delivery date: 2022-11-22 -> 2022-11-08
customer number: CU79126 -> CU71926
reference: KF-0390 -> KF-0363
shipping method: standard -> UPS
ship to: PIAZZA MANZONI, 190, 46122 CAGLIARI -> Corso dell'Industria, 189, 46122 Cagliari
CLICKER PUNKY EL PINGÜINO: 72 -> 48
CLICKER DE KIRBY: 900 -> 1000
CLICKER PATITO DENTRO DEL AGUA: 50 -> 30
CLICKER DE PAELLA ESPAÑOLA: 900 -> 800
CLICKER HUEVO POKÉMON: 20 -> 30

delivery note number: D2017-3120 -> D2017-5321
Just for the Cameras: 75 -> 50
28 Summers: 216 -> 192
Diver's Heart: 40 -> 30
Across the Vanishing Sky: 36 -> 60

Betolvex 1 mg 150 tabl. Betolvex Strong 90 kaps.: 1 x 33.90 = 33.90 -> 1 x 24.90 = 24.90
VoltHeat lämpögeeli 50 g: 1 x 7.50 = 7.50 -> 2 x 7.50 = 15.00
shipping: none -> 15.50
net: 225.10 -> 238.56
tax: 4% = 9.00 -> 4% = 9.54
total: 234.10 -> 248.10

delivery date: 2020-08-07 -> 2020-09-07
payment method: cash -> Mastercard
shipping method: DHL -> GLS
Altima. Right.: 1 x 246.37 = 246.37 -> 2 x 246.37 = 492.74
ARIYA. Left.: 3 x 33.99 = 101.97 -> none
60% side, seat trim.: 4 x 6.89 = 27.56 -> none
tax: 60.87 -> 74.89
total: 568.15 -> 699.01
————
• _WHAT YOU NEED TO DO_: Each record is to be retyped exactly as it appears.

• _EXERCISE RESPONSE_:
delivery date: 2022-11-22 -> 2022-11-08
customer number: CU79126 -> CU71926
reference: KF-0390 -> KF-0363
shipping method: standard -> UPS
ship to: PIAZZA MANZONI, 190, 46122 CAGLIARI -> Corso dell'Industria, 189, 46122 Cagliari
CLICKER PUNKY EL PINGÜINO: 72 -> 48
CLICKER DE KIRBY: 900 -> 1000
CLICKER PATITO DENTRO DEL AGUA: 50 -> 30
CLICKER DE PAELLA ESPAÑOLA: 900 -> 800
CLICKER HUEVO POKÉMON: 20 -> 30

delivery note number: D2017-3120 -> D2017-5321
Just for the Cameras: 75 -> 50
28 Summers: 216 -> 192
Diver's Heart: 40 -> 30
Across the Vanishing Sky: 36 -> 60

Betolvex 1 mg 150 tabl. Betolvex Strong 90 kaps.: 1 x 33.90 = 33.90 -> 1 x 24.90 = 24.90
VoltHeat lämpögeeli 50 g: 1 x 7.50 = 7.50 -> 2 x 7.50 = 15.00
shipping: none -> 15.50
net: 225.10 -> 238.56
tax: 4% = 9.00 -> 4% = 9.54
total: 234.10 -> 248.10

delivery date: 2020-08-07 -> 2020-09-07
payment method: cash -> Mastercard
shipping method: DHL -> GLS
Altima. Right.: 1 x 246.37 = 246.37 -> 2 x 246.37 = 492.74
ARIYA. Left.: 3 x 33.99 = 101.97 -> none
60% side, seat trim.: 4 x 6.89 = 27.56 -> none
tax: 60.87 -> 74.89
total: 568.15 -> 699.01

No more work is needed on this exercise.